_AIM OF THE TASK_
From the line containing "(285, 781) none" to the final line of the entries, copy each line exactly. Pictures stay out.
--- INFORMATION GIVEN Enclosed Below ---
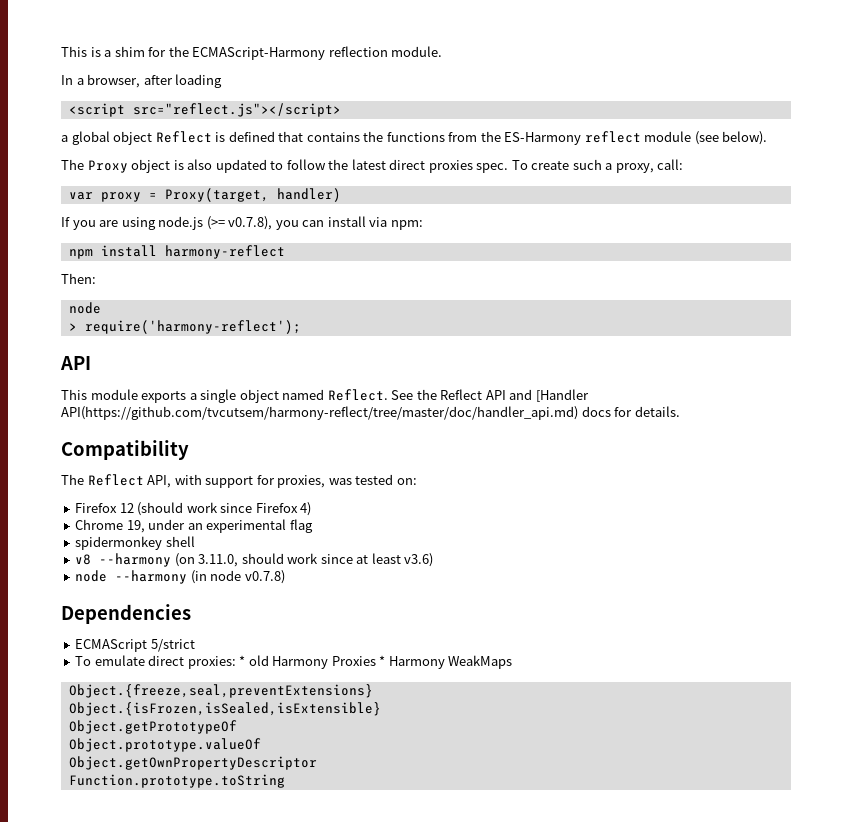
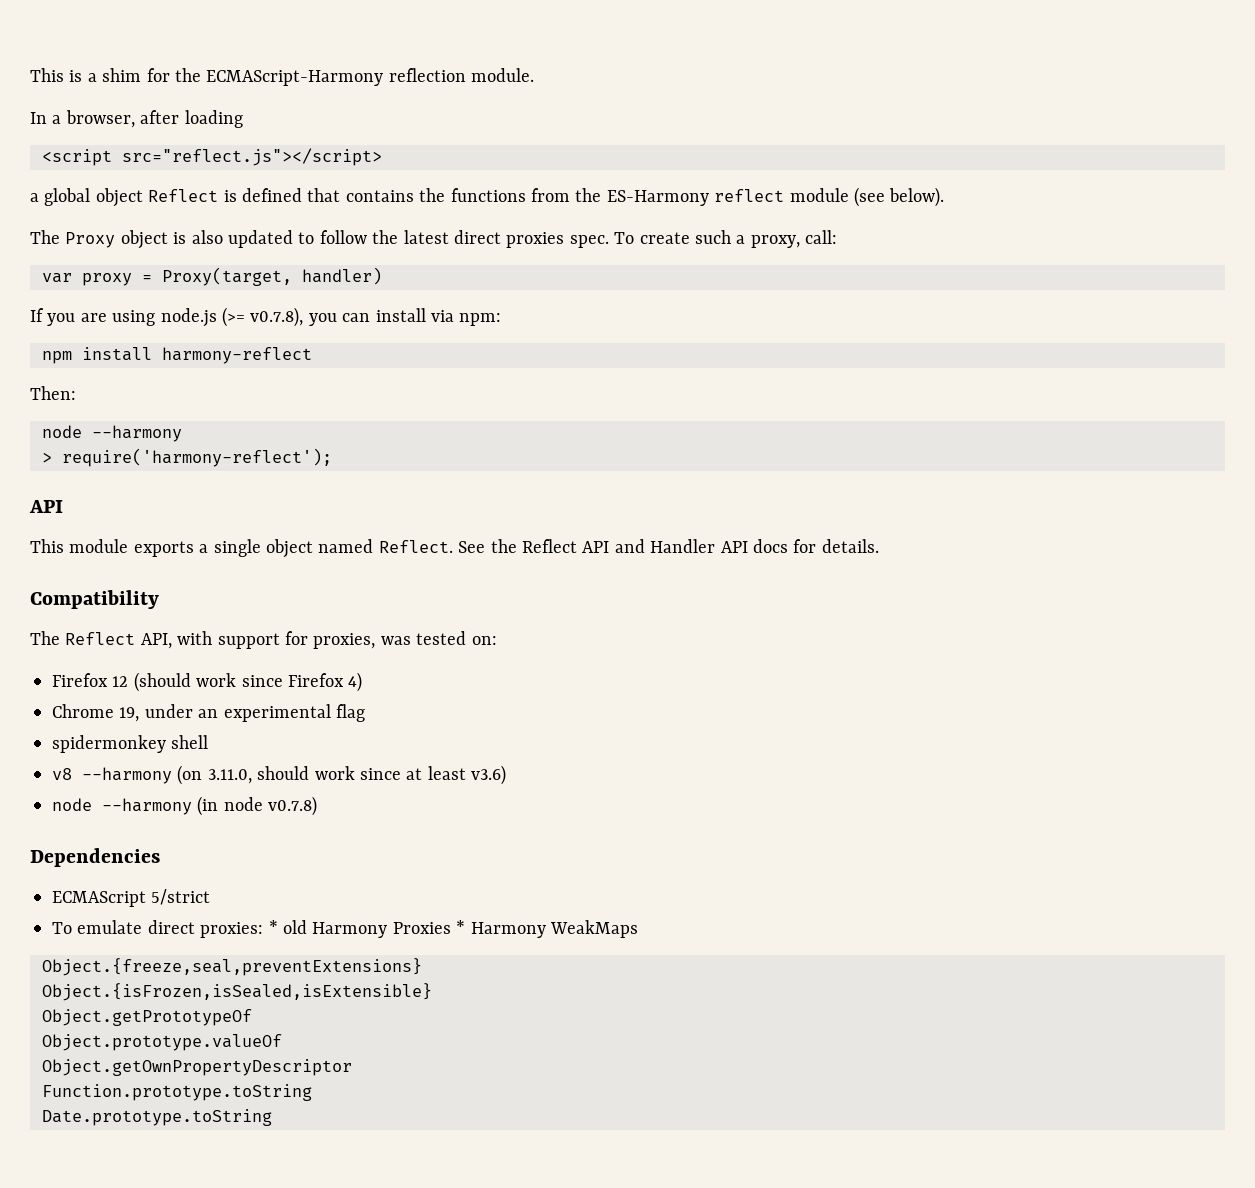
(101, 308) none -> [92,425,182,442] --harmony
[535,389,589,402] [61,406,578,420] [Handler API(https://github.com/tvcutsem/harmony-reflect/tree/master/doc/handler_api.md) -> [650,539,748,553] Handler API
(285, 781) none -> [42,1109,272,1126] // Date.prototype.toString

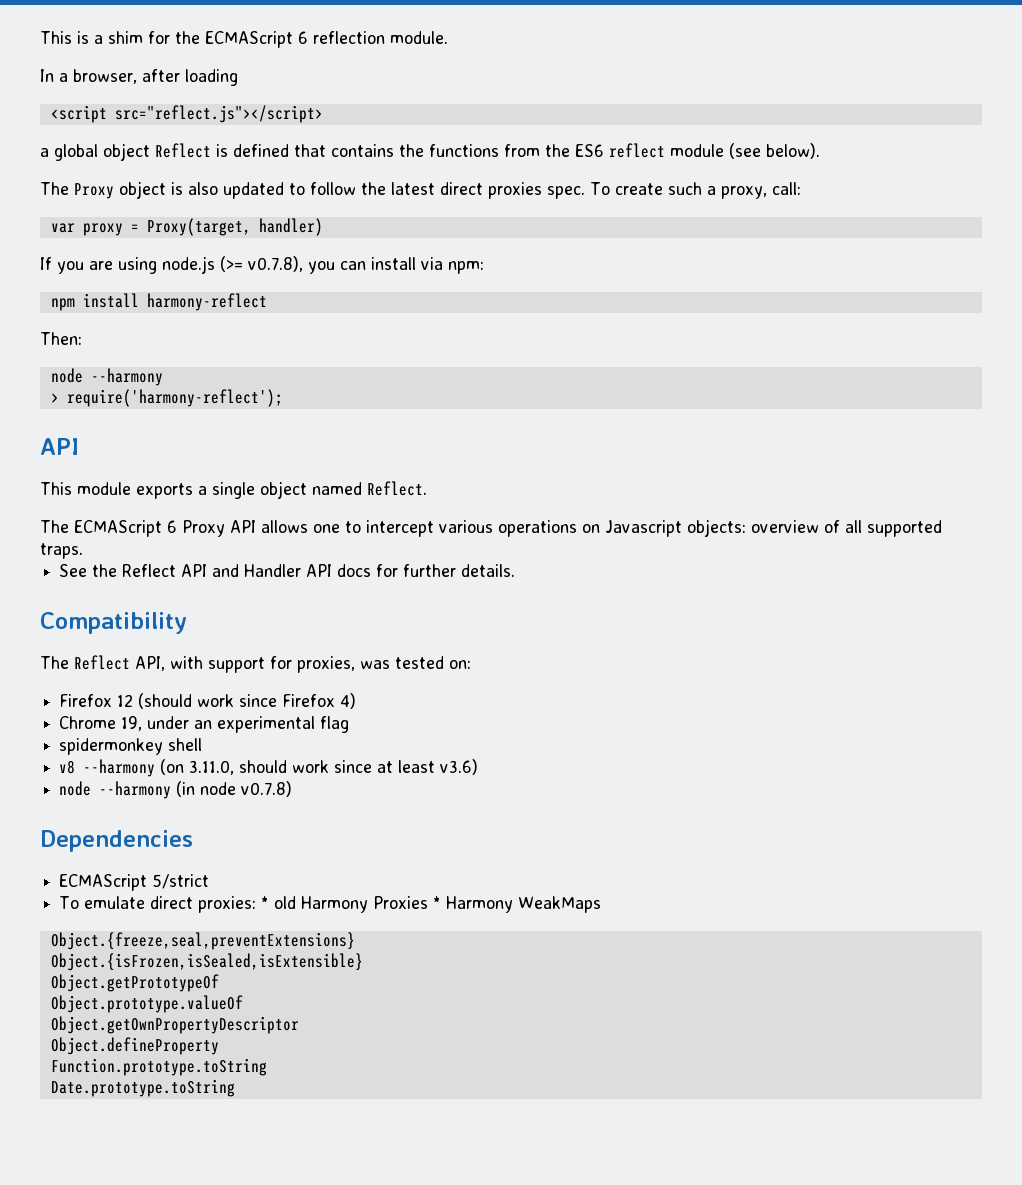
[206,70,384,86] ECMAScript-Harmony -> [205,31,308,48] ECMAScript 6
[606,190,709,206] ES-Harmony -> [575,144,604,157] ES6
(453, 546) none -> [40,519,942,537] [40,543,83,559] // The ECMAScript 6 Proxy API allows one to intercept various operations on Javascript objects: overview of all supported traps. //
(817, 546) none -> [403,564,457,577] further
(352, 1067) none -> [50,1037,219,1055] // Object.defineProperty

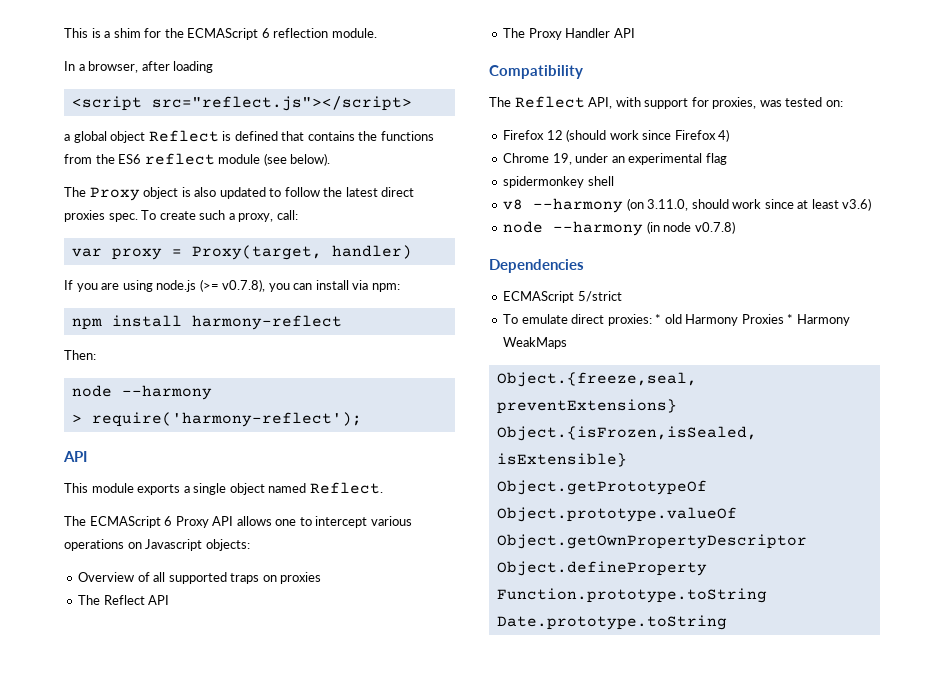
[751,520,819,533] overview -> [78,572,135,582] // Overview
[40,543,83,559] [59,564,118,577] traps. // See the -> [230,572,322,584] [78,595,101,605] traps on proxies // The
[212,564,240,577] and -> [503,28,562,40] // The Proxy
[337,564,516,577] docs for further details. -> (635, 33) none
--- End of Enclosed INFORMATION GIVEN ---
_SOLUTION TO THE EXERCISE_
(285, 781) none -> [42,1109,272,1126] // Date.prototype.toString

[206,70,384,86] ECMAScript-Harmony -> [205,31,308,48] ECMAScript 6
[606,190,709,206] ES-Harmony -> [575,144,604,157] ES6
(453, 546) none -> [40,519,942,537] [40,543,83,559] // The ECMAScript 6 Proxy API allows one to intercept various operations on Javascript objects: overview of all supported traps. //
(817, 546) none -> [403,564,457,577] further
(352, 1067) none -> [50,1037,219,1055] // Object.defineProperty

[751,520,819,533] overview -> [78,572,135,582] // Overview
[40,543,83,559] [59,564,118,577] traps. // See the -> [230,572,322,584] [78,595,101,605] traps on proxies // The
[212,564,240,577] and -> [503,28,562,40] // The Proxy
[337,564,516,577] docs for further details. -> (635, 33) none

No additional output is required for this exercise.